With respect to the discussion of feature search versus singleton detection modes, it is clear that when adopting singleton detection mode capture effects are much larger (Wang & Theeuwes, 2018a for example reported 117 ms) than when adopting feature search mode (current capture effects were 14 ms (Exp. 1), 0 ms (Exp. 2) 26 ms (Exp. 3), 28 ms (Exp. 4)). Even though using the feature search mode dramatically reduces the size of capture, the crucial point to make is that in three out of the four experiments capture was not eliminated. The current most accepted notion is that when participants strategically choose the so-called feature search mode they are able to impose top-down selectively. In this mode, participants should no longer be susceptible to capture by stimuli that do not match their attentional set (Leber & Egeth, 2006). However, according to Theeuwes (2004), feature search has nothing to do with strategically choosing another search mode; instead, while searching for a specific target feature, search becomes much harder, forcing participants to open a small attentional window encompassing only one or a few items at a time and move clump-wise serially around the display until the target is found (see also Theeuwes, 1994). Only inside this window is there salience-based competition, implying that when a distractor is outside the window it does not affect capture anymore. Previous studies have provided some evidence for this notion. For example, Belopolsky, Zwaan, Theeuwes and Kramer (2007) manipulated the size of the attentional window and showed that only when the window was set broad, did salient distractors capture attention (see also Belopolsky & Theeuwes, 2010). The current findings are very much in line with this notion as we found no capture anymore when the search task was very difficult (Exp. 2) and small capture effects in Exps. 1, 3, and 4 when the search was relatively easy. The bottom-line is that feature search reduces capture dramatically relative to singleton search, but whether this is due to a strategic top-down set (Leber & Egeth, 2006; Sawaki & Luck, 2010) or whether it is induced by the properties of the display (i.e., whether search is difficult or not) is still a matter of debate.

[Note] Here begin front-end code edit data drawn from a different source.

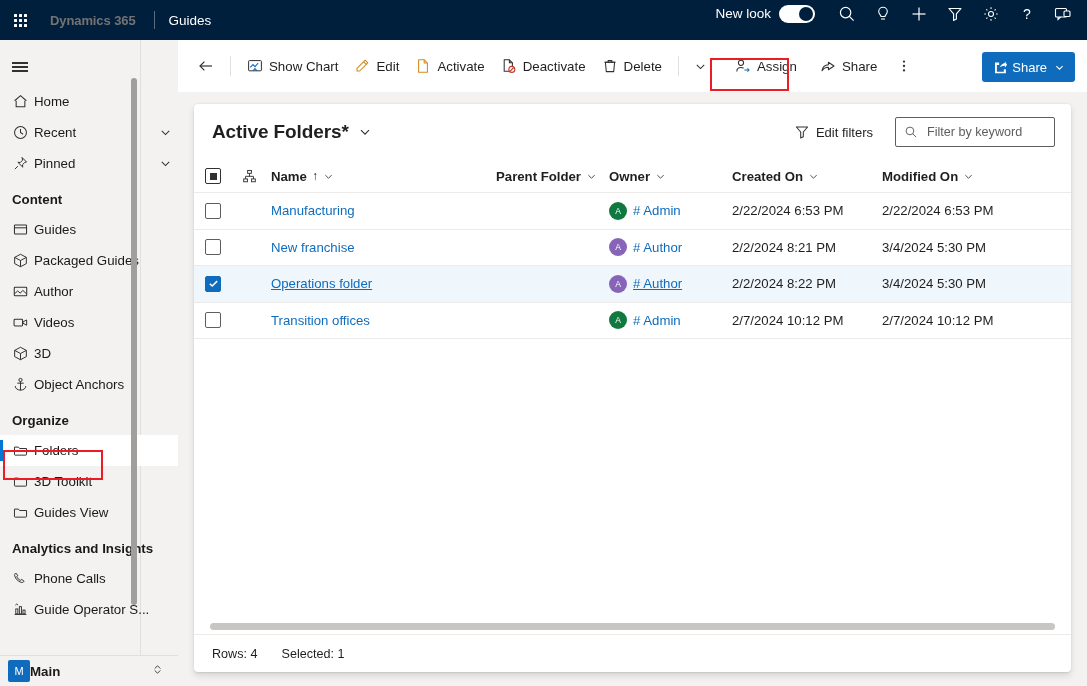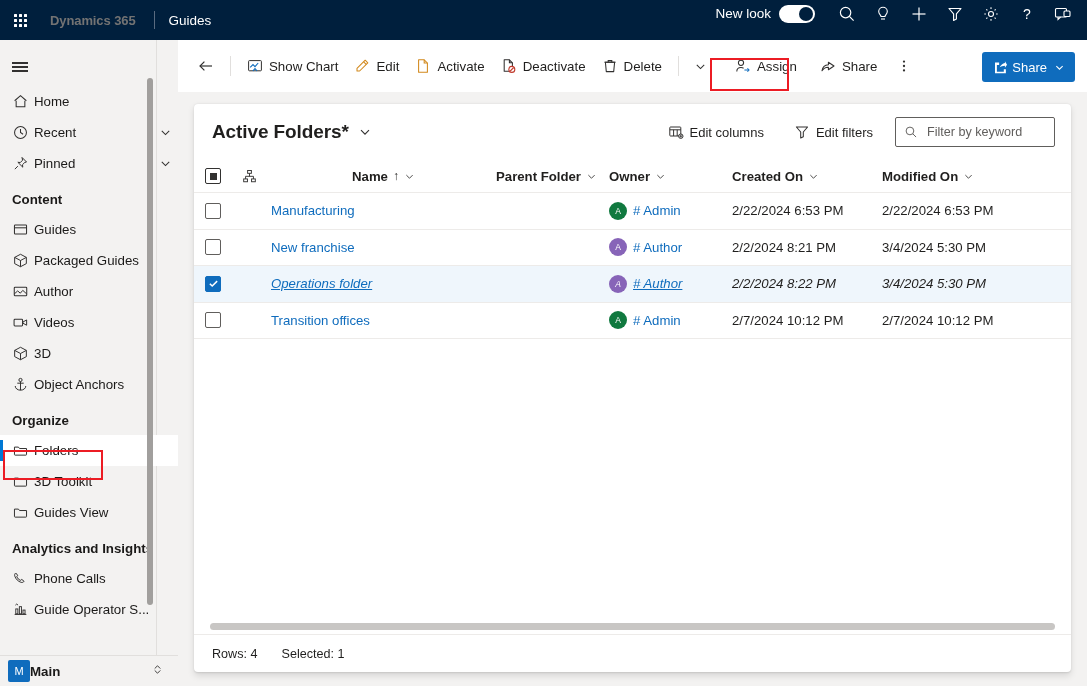--- a/index.html
+++ b/index.html
@@ -75,7 +75,7 @@
   
   .sidebar {
     position: absolute; left: 0; top: 40px;
-    width: 157px; height: 646px;
+    width: 141px; height: 646px;
     background: #f3f2f1;
     border-right: 1px solid #e1dfdd;
   }

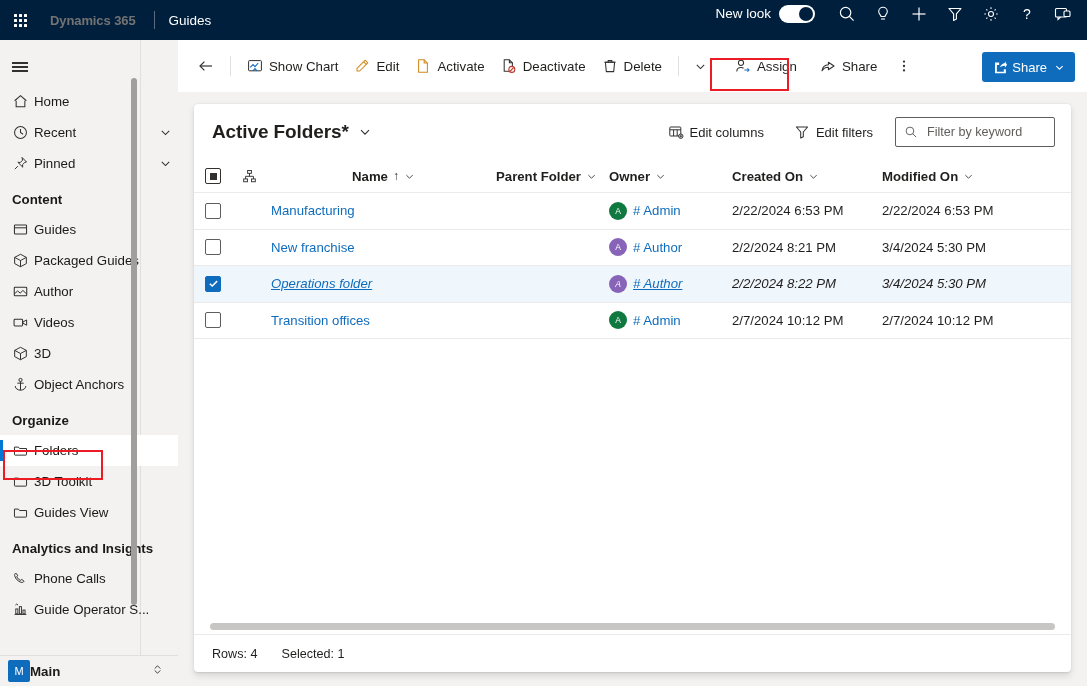--- a/index.html
+++ b/index.html
@@ -677,20 +677,6 @@
       </div>
       <div class="grid-head-spacer"></div>
 
-      <div class="gh-btn">
-        <span class="cmd-ico">
-          <svg width="16" height="16" viewBox="0 0 16 16">
-              <rect x="1.8" y="3" width="11" height="9" rx="0.7" stroke="#323130" stroke-width="1" fill="none"></rect>
-              <line x1="1.8" y1="5.8" x2="12.8" y2="5.8" stroke="#323130" stroke-width="1"></line>
-              <line x1="5.6" y1="5.8" x2="5.6" y2="12" stroke="#323130" stroke-width="1"></line>
-              <line x1="9.2" y1="5.8" x2="9.2" y2="12" stroke="#323130" stroke-width="1"></line>
-              <circle cx="12.8" cy="12.2" r="2.2" fill="#fff" stroke="#323130" stroke-width="1"></circle>
-              <line x1="12.8" y1="10.8" x2="12.8" y2="13.6" stroke="#323130" stroke-width="0.9"></line>
-              <line x1="11.4" y1="12.2" x2="14.2" y2="12.2" stroke="#323130" stroke-width="0.9"></line>
-            </svg>
-        </span>
-        <span class="cmd-label">Edit columns</span>
-      </div>
 
       <div class="gh-btn" style="margin-left:14px">
         <span class="cmd-ico">

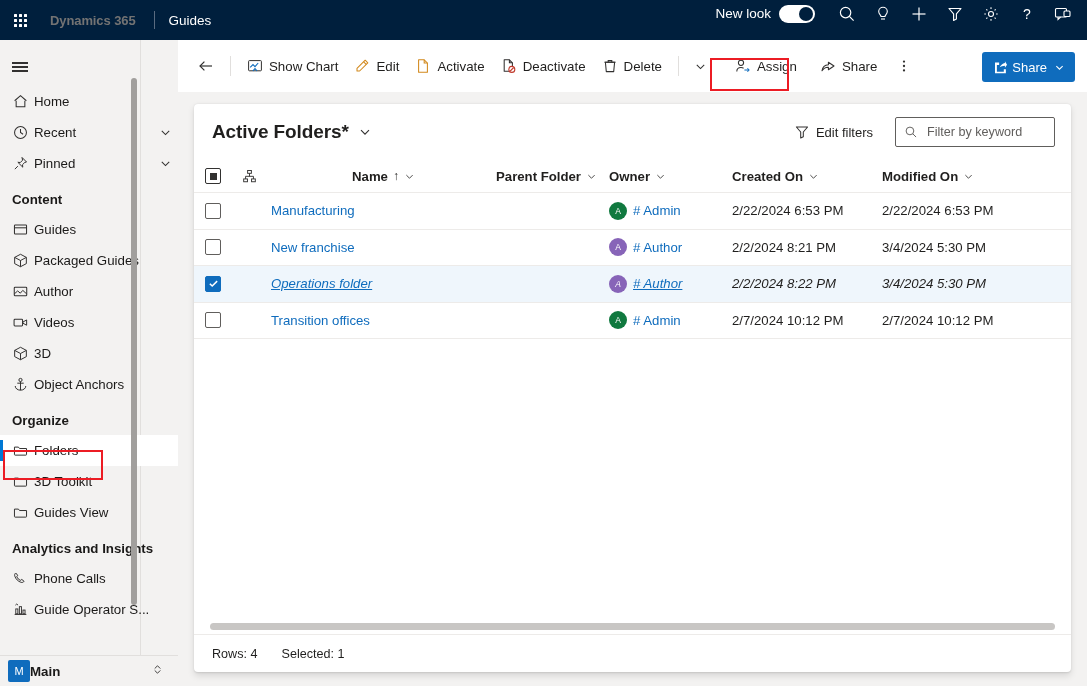--- a/index.html
+++ b/index.html
@@ -244,7 +244,7 @@
     display: flex; align-items: center; justify-content: center;
   }
   .c-tree { width: 34px; flex: 0 0 34px; display: flex; align-items: center; justify-content: center; }
-  .c-name { width: 230px; flex: 0 0 230px; padding-left: 5px; justify-content: center; }
+  .c-name { width: 230px; flex: 0 0 230px; padding-left: 5px; }
   .c-parent { width: 113px; flex: 0 0 113px; }
   .c-owner { width: 123px; flex: 0 0 123px; display: flex; align-items: center; }
   .c-created { width: 150px; flex: 0 0 150px; }

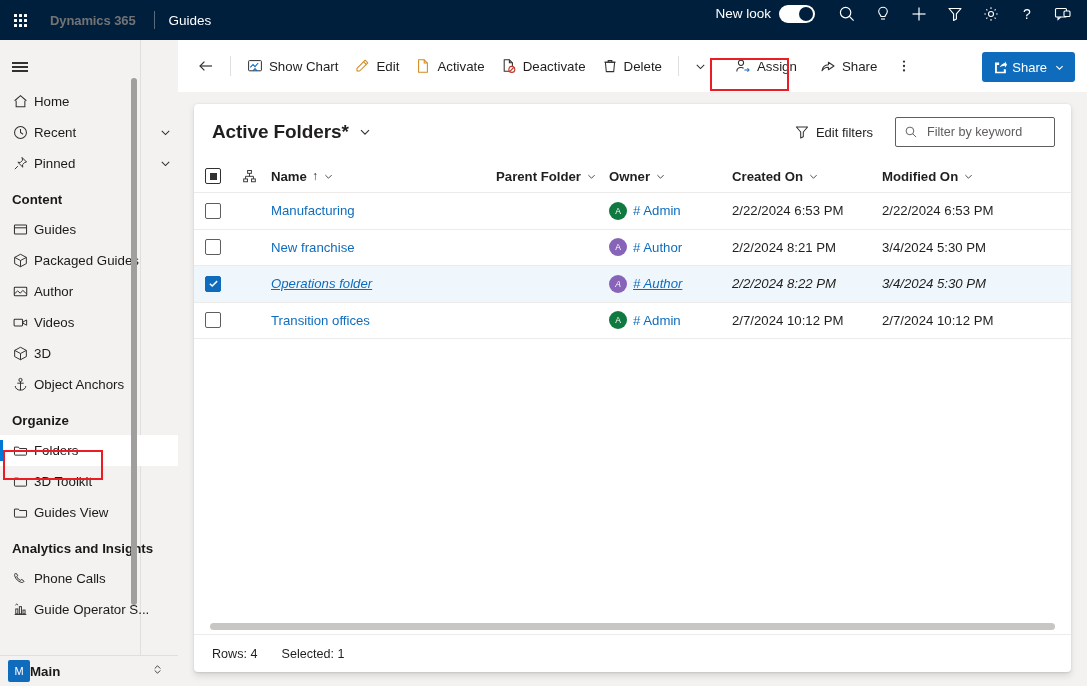--- a/index.html
+++ b/index.html
@@ -238,7 +238,7 @@
   }
   .tr.header { height: 33px; border-bottom: 1px solid #edebe9; }
   .tr.row { height: 36.5px; }
-  .tr.row.selected { background: #eff6fc; font-style: italic; }
+  .tr.row.selected { background: #eff6fc; }
   .c-check {
     width: 38px; flex: 0 0 38px;
     display: flex; align-items: center; justify-content: center;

In sum, even when observers search for a specific feature (the so-called feature search mode) in which top-down control should prevent the selection of the distractor, statistical regularities regarding the distractor location cause an attentional bias affecting the amount of attentional capture by the distractor and the efficiency of selection of the target. Statistical regularities regarding the feature value of the distractor (its color) had no effect on the amount of capture or the efficiency of selection. We conclude that regardless of whether observers search for a singleton or for a specific feature value, statistical regularities cause passive lingering biases of attention such that weights within the priority map are changed, causing the location that is likely to contain a distractor to compete less for attention than all other locations.

Author notes

This research was supported by a European Research Council (ERC) advanced grant [ERC-2012-AdG-323413] to JT and a China Scholarship Council (CSC) scholarship [201508330313] to BW. The authors would like to thank Nick Gaspelin and two anonymous reviewers for their excellent suggestions and comments.